For more information, see Bootstrap VM Configuration.

Benefit

Allows organizations to enforce standard VM sizes and hardened images for the bootstrap node in line with organizational guidelines, without being constrained to the platform default.


v1.1.59 - Terraform Provider

An updated version of the Terraform provider is now available.

Cloud credentials v3 resource auto-recreation – Cloud credentials resources deleted out of band are now automatically recreated on the next terraform apply, eliminating the need for manual state management after out-of-band changes.


v4.0 Update 6 - SaaS

12 Mar, 2026

Azure AKS

Proxy Configuration

Previously updating the proxy configuration required a manual blueprint update to propagate changes to the operator components.
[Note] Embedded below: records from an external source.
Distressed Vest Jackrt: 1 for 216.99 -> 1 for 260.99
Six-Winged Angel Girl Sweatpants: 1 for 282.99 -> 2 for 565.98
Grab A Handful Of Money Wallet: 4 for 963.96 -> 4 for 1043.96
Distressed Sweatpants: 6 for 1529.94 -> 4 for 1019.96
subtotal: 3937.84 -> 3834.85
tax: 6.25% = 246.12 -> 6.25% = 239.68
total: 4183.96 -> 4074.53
This is now handled automatically as part of the proxy configuration update.

Bug Fixes

Bug ID Description
RC-47500 AKS proxy update fails when DiskEncryptionSetID is configured with the deny-aks-without-cmk policy assigned
RC-47415 AKS proxy config map not updated unless blueprint is manually republished

v1.1.58 - Terraform Provider

An updated version of the Terraform provider is now available.

The following changes are included in this release:

Resource recreation on rename or project change – Resources now support automatic recreation when metadata or project fields are updated. On the next terraform apply, affected resources are recreated automatically, eliminating the need for manual state management after out of band changes.

updated resources

Addon, Blueprint, BreakGlassAccess, Cluster, ConfigContext, Credentials, Driver, Environment, EnvironmentTemplate, Repository, Resource, ResourceTemplate, WorkflowHandler

For example Cloud credentials deleted out of band from the console previously caused a 404 error during terraform apply. Affected resources are now automatically refreshed and recreated as part of terraform apply instead of failing.


v4.0 Update 5 - SaaS

5 Mar,2026

Upstream Kubernetes for Bare Metal and VMs

Kubernetes patch versions update

Previously only the latest patch version for each minor version was available in the upgrade flow. With this release, all patch versions that are available for new cluster creation are now also available for cluster upgrades.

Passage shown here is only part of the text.